◆ Exercise requirements ◆
Print the records exactly as written, and let no picture into the answer.
━━━━━━━━━━━━━━━━━━━━━━━━━━━━━━
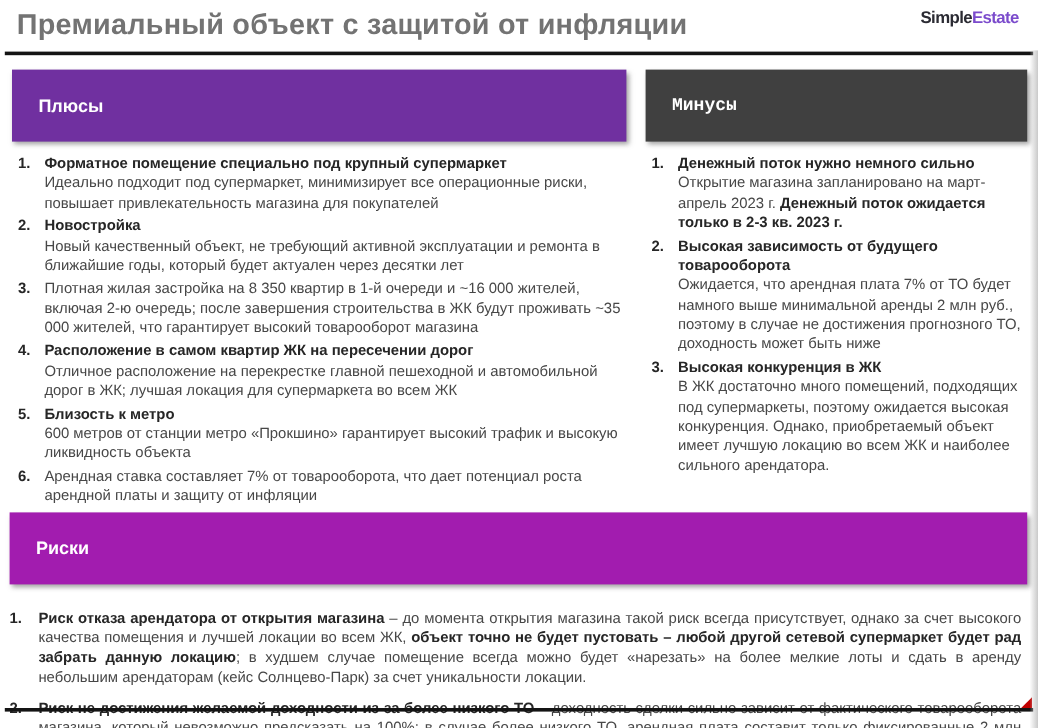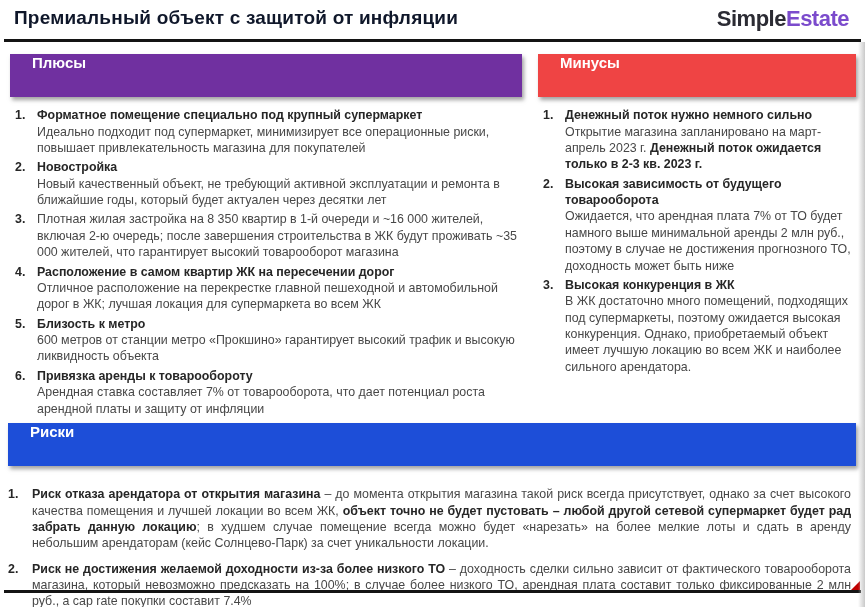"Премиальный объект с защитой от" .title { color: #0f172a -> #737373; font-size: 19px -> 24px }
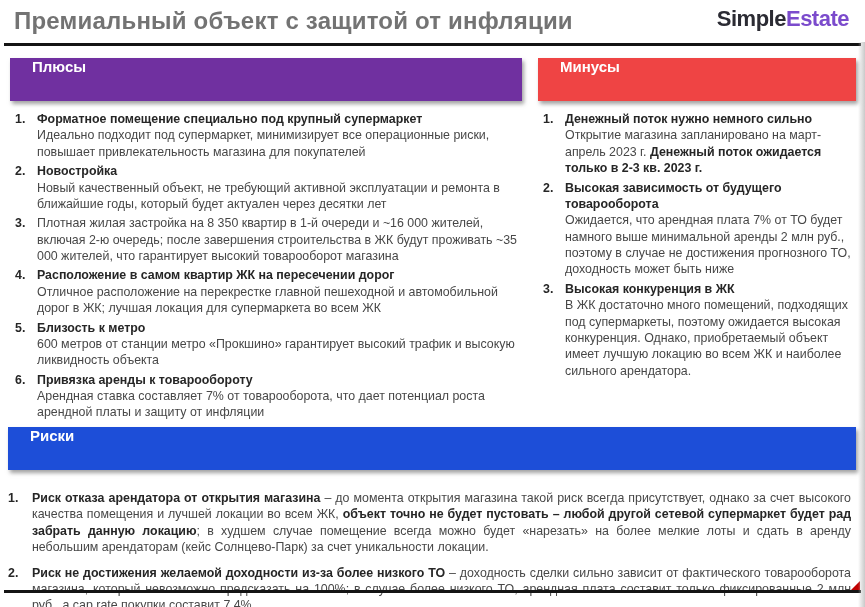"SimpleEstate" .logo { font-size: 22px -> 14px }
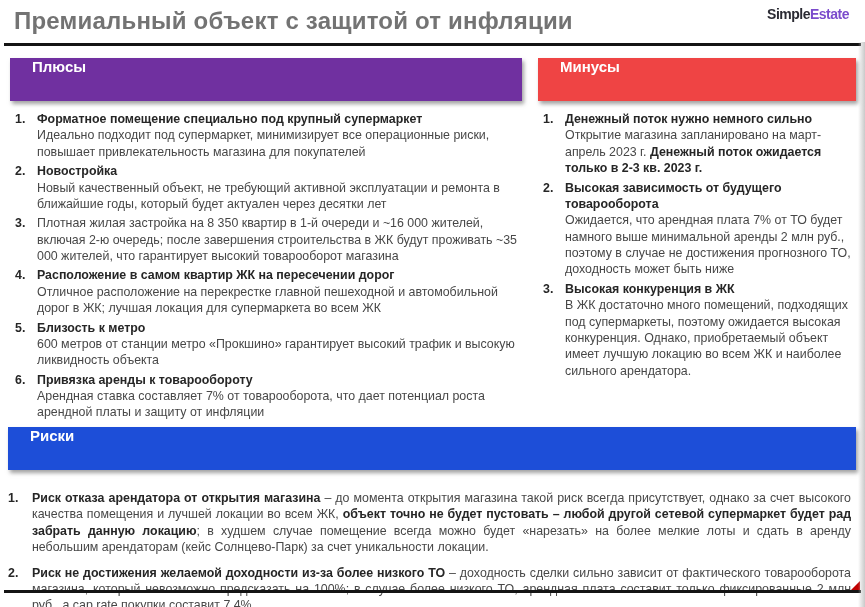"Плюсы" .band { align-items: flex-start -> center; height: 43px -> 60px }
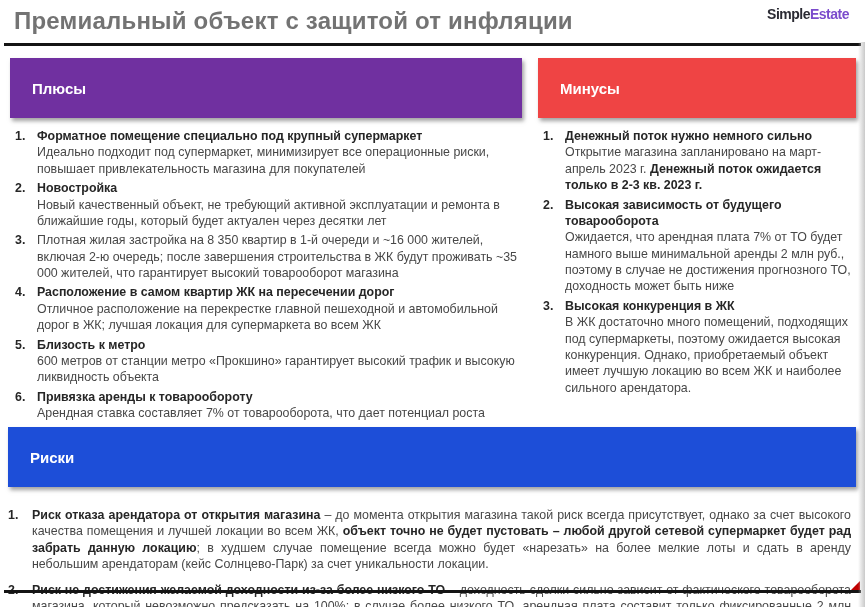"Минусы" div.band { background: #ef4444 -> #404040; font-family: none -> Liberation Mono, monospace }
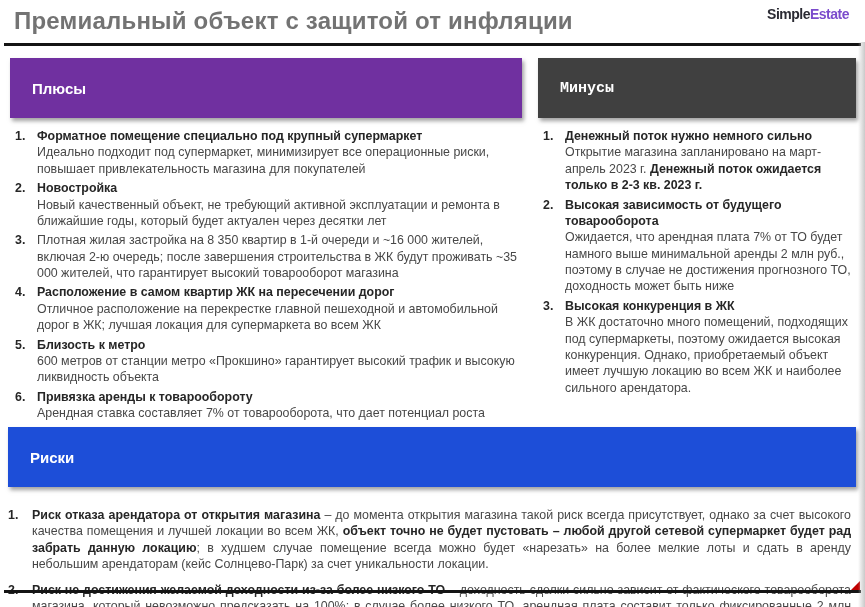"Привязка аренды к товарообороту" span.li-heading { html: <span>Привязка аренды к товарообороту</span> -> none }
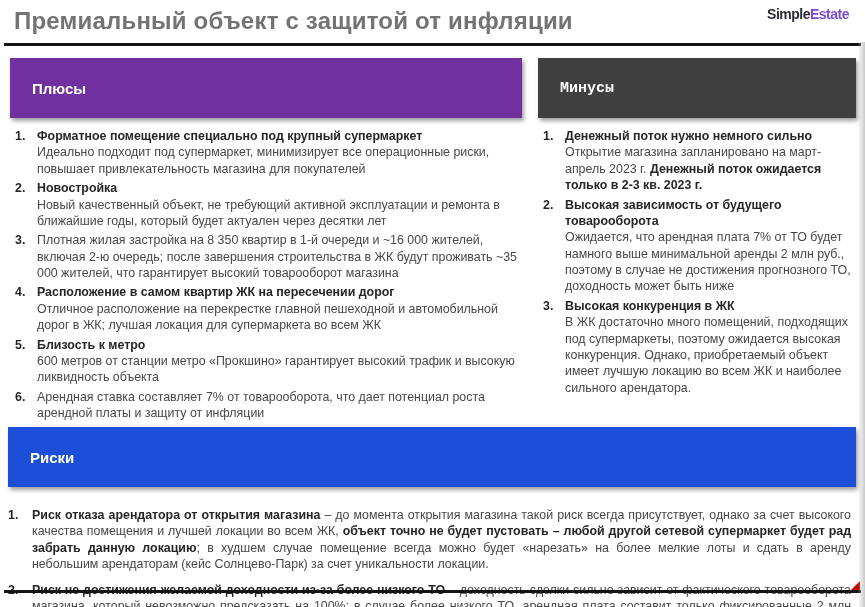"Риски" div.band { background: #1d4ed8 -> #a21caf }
━━━━━━━━━━━━━━━━━━━━━━━━━━━━━━
◆ Written response ◆
"Премиальный объект с защитой от" .title { color: #0f172a -> #737373; font-size: 19px -> 24px }
"SimpleEstate" .logo { font-size: 22px -> 14px }
"Плюсы" .band { align-items: flex-start -> center; height: 43px -> 60px }
"Минусы" div.band { background: #ef4444 -> #404040; font-family: none -> Liberation Mono, monospace }
"Привязка аренды к товарообороту" span.li-heading { html: <span>Привязка аренды к товарообороту</span> -> none }
"Риски" div.band { background: #1d4ed8 -> #a21caf }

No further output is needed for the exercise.